##### Source material #####
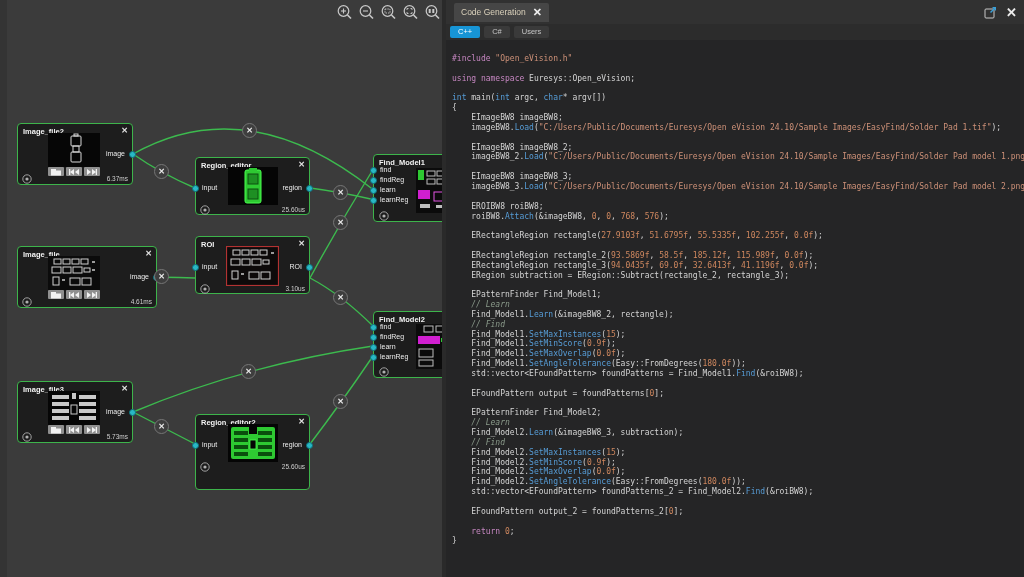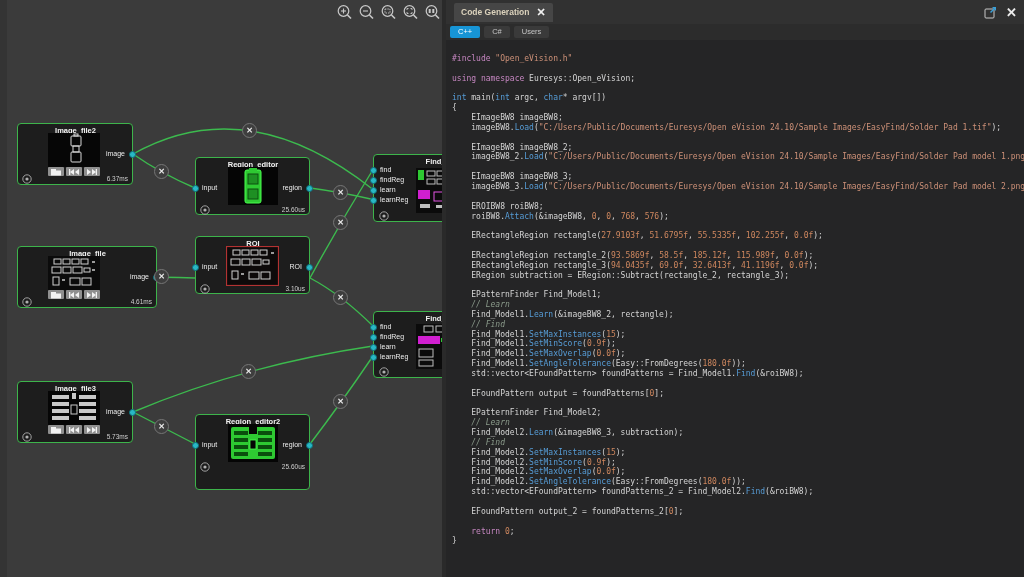"Code Generation" .cg-tab-label { font-weight: bold -> normal }
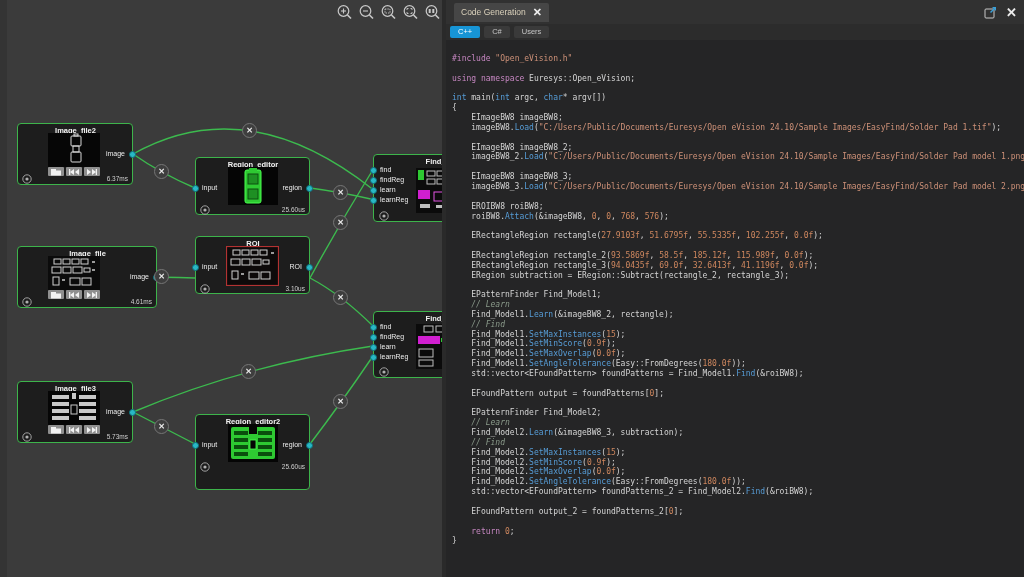"Image_file2" .node-title { flex-direction: column -> none }
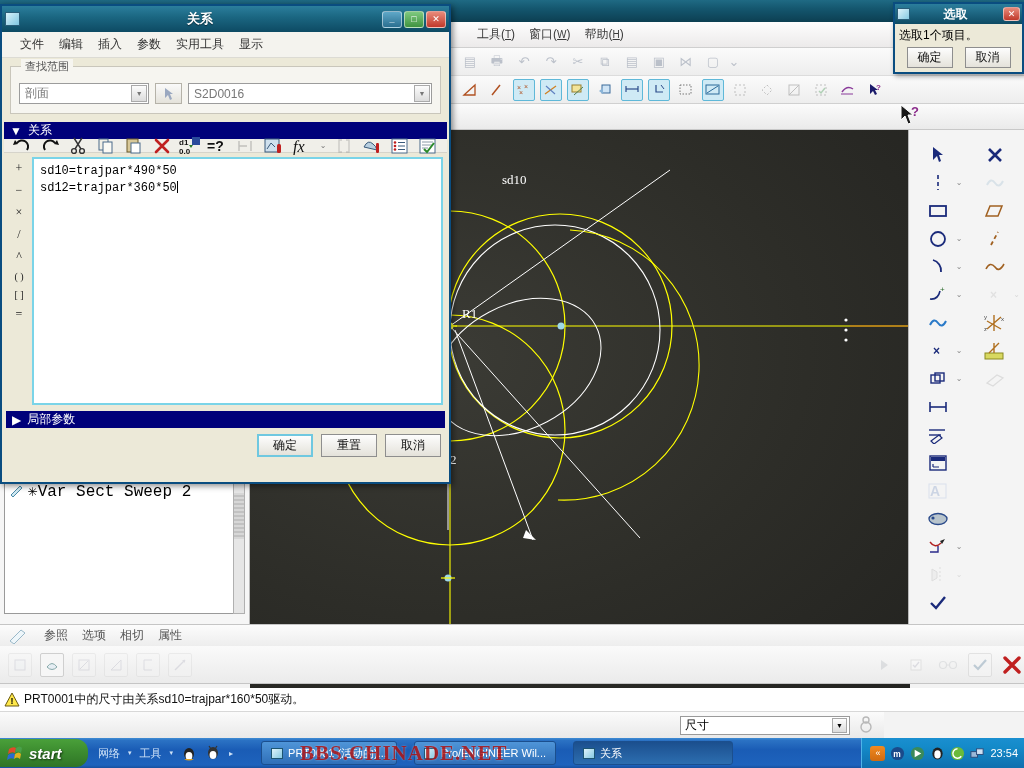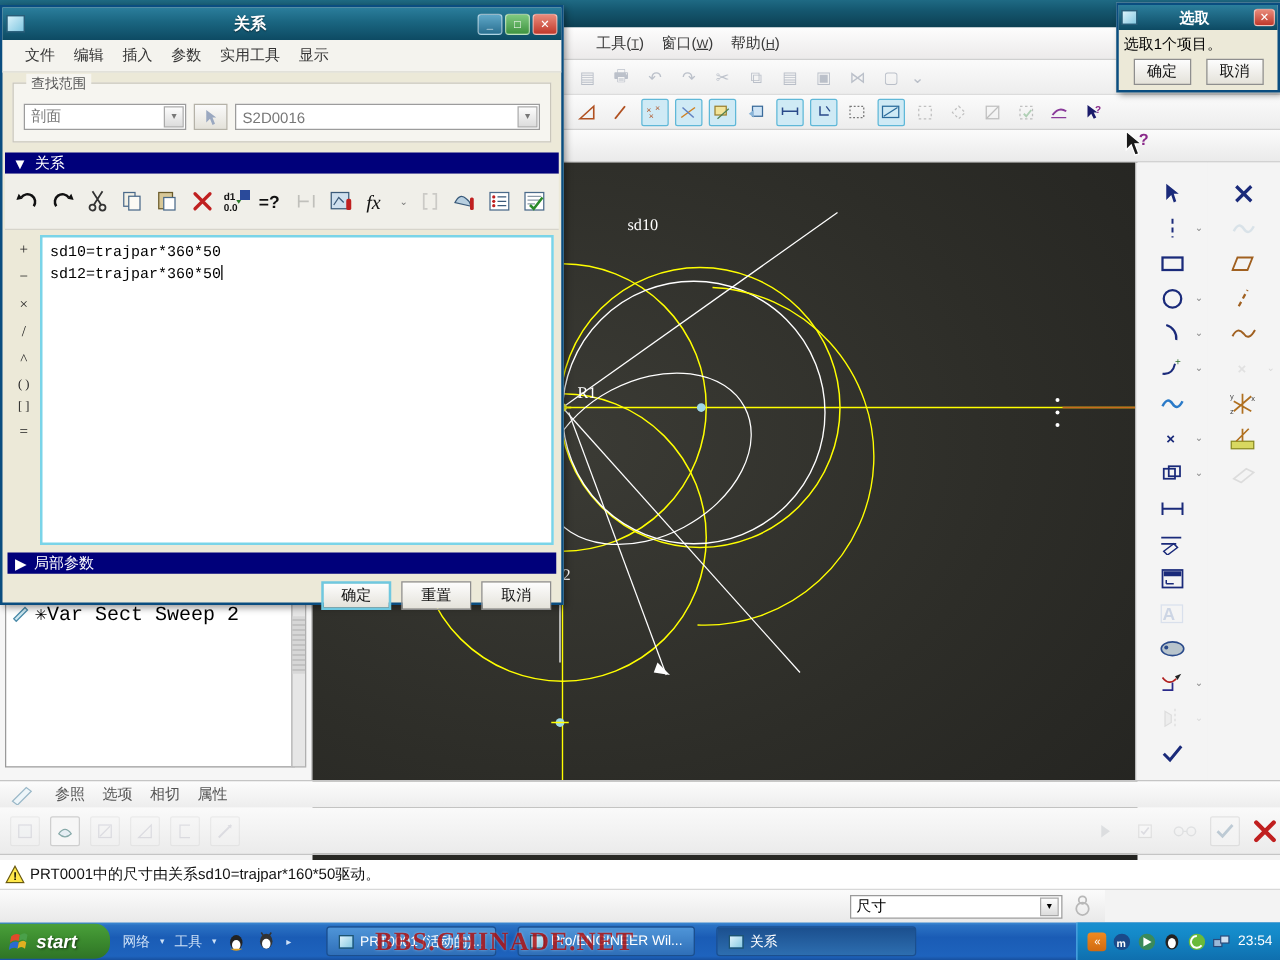"d1" #rel-toolbar { height: 45px -> 14px }
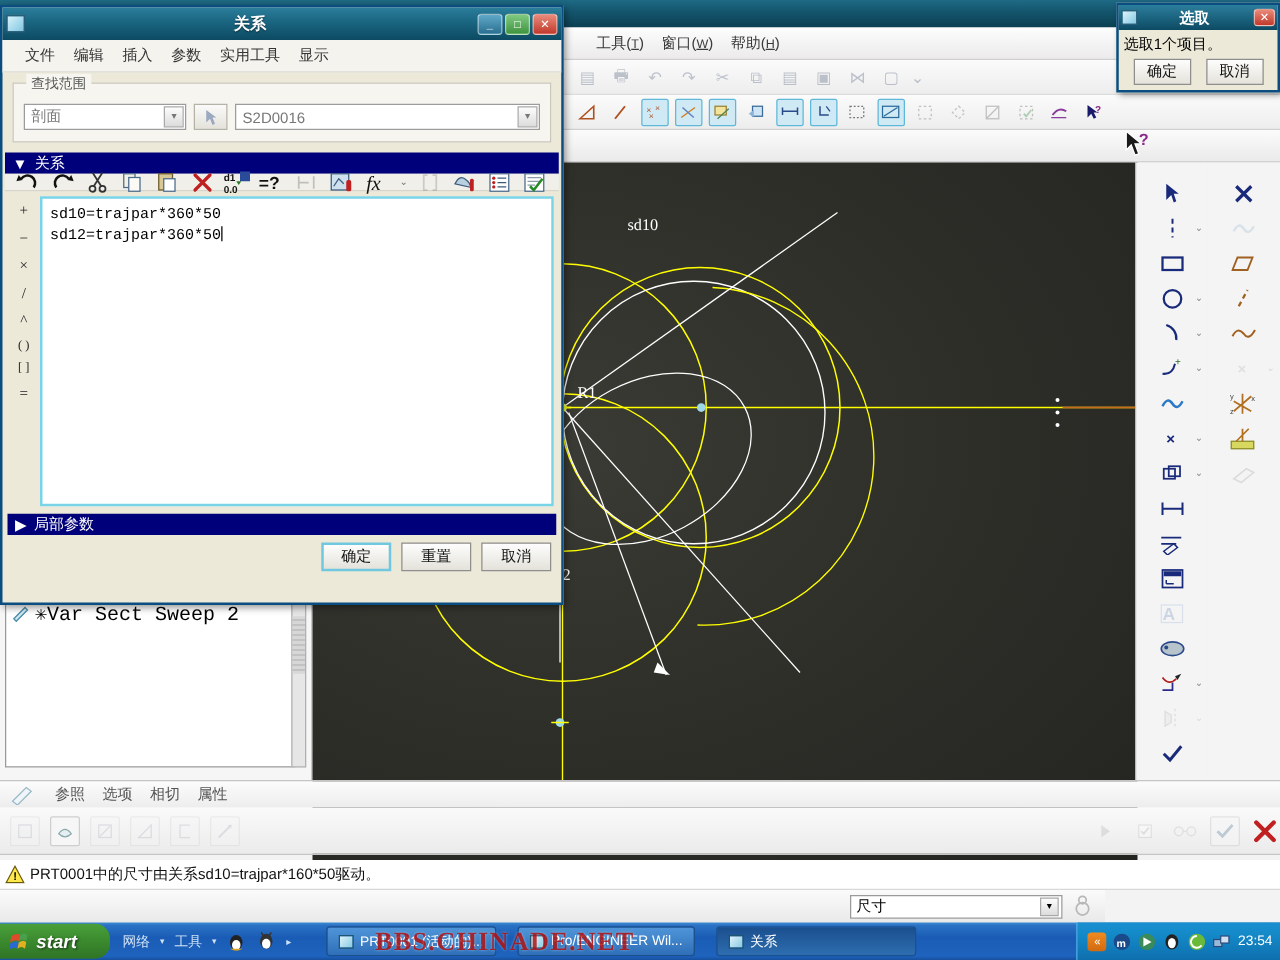"sd10=trajpar*360*50" div { text: 360 -> 490 }
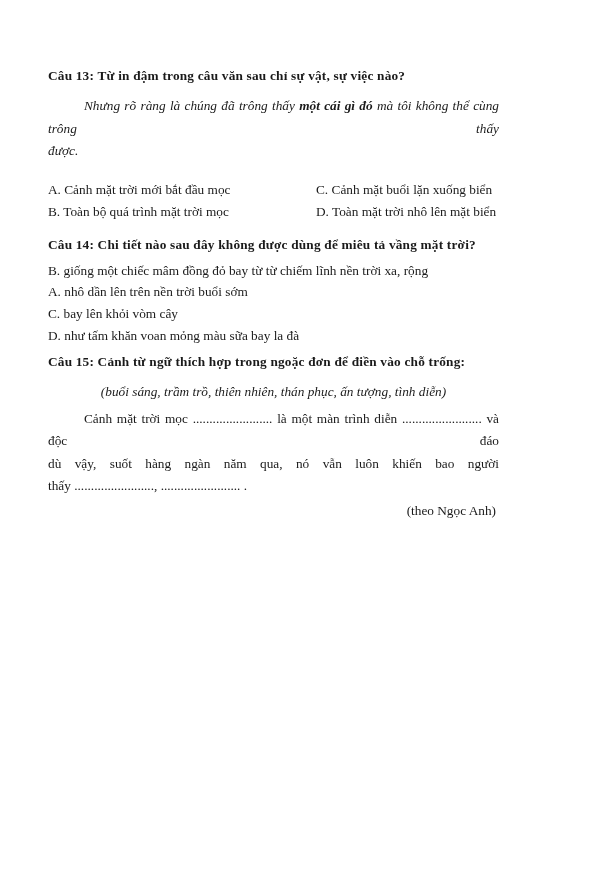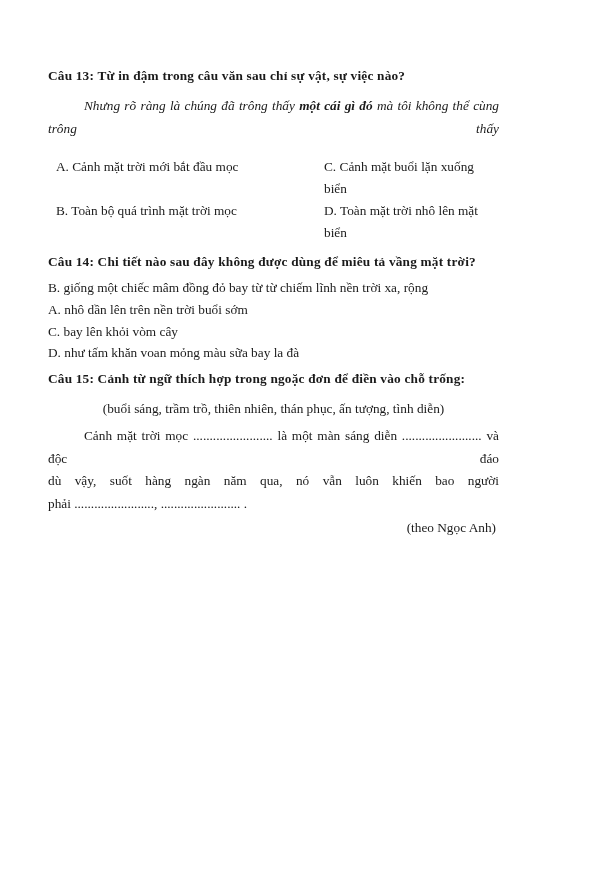"được." div.p-line2 { html: none -> <div>được.</div> }
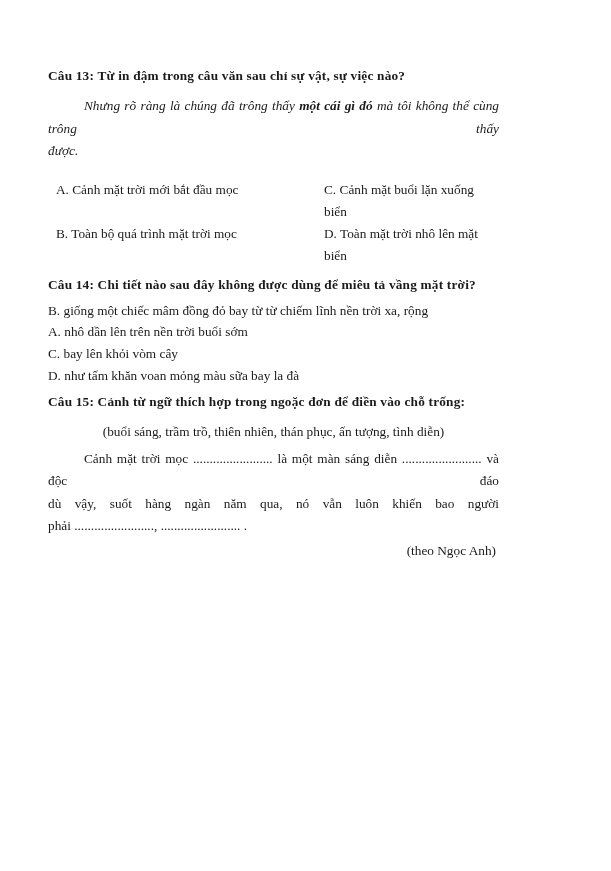"A. Cảnh mặt trời mới" .options-2col { margin: 8px -> 0 }
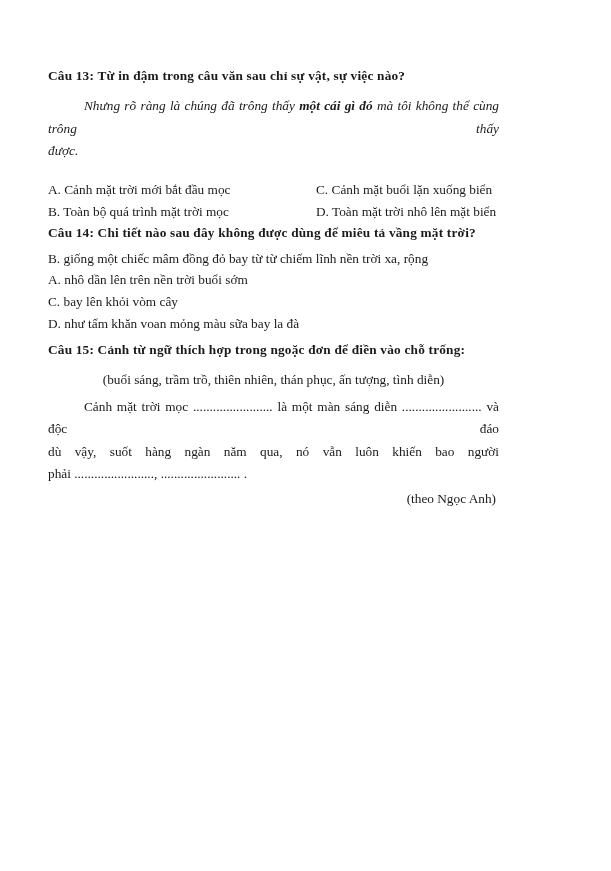"Câu 14: Chi tiết nào" .q14-block { margin-top: 0 -> 12px }
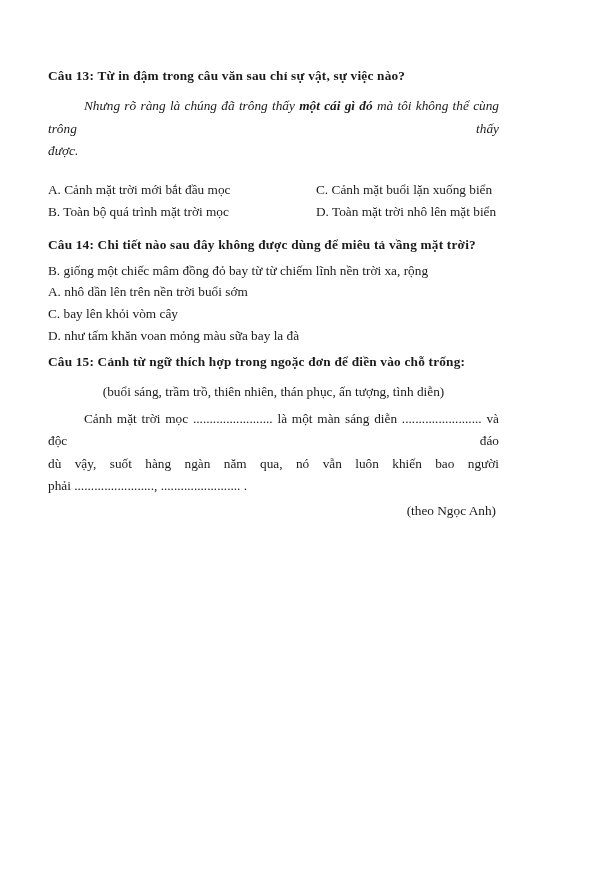"(buổi sáng, trầm trồ, thiên" .word-bank { font-style: none -> italic }
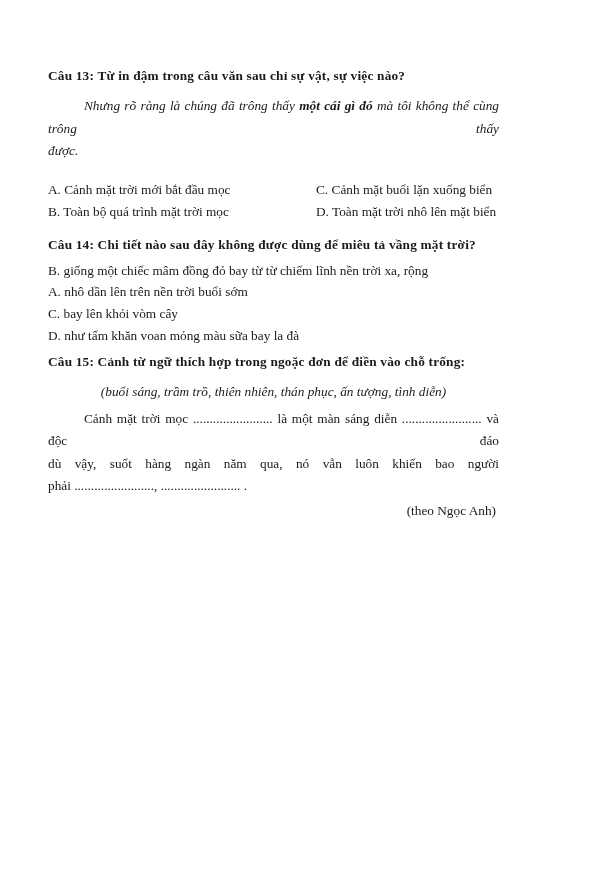"Cảnh mặt trời mọc" div.f-line { text: sáng -> trình }
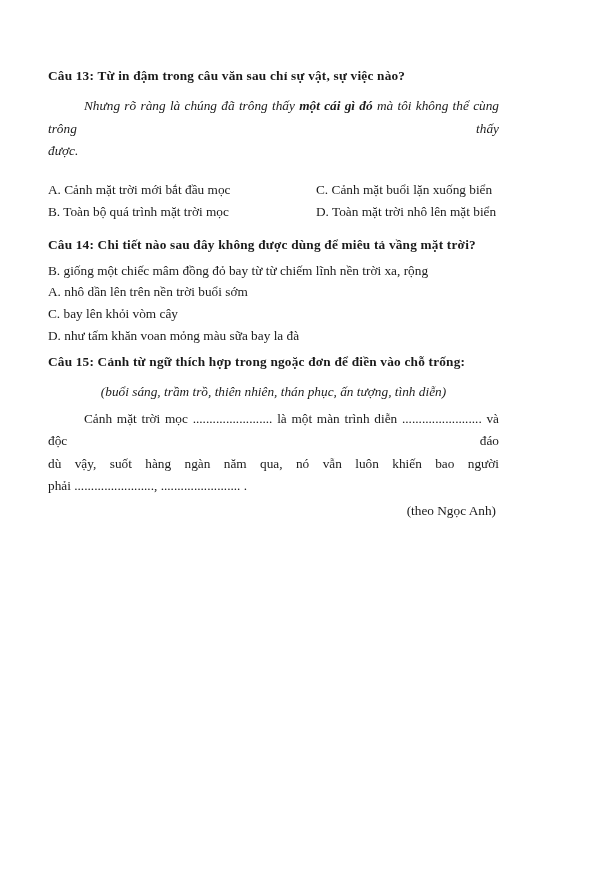"phải ........................," div.f-line { text: phải -> thấy }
#####
■ Task details:
The listing above should be repeated word for word, pictures removed.

■ Answer area:
"Code Generation" .cg-tab-label { font-weight: bold -> normal }
"Image_file2" .node-title { flex-direction: column -> none }
"d1" #rel-toolbar { height: 45px -> 14px }
"sd10=trajpar*360*50" div { text: 360 -> 490 }
"được." div.p-line2 { html: none -> <div>được.</div> }
"A. Cảnh mặt trời mới" .options-2col { margin: 8px -> 0 }
"Câu 14: Chi tiết nào" .q14-block { margin-top: 0 -> 12px }
"(buổi sáng, trầm trồ, thiên" .word-bank { font-style: none -> italic }
"Cảnh mặt trời mọc" div.f-line { text: sáng -> trình }
"phải ........................," div.f-line { text: phải -> thấy }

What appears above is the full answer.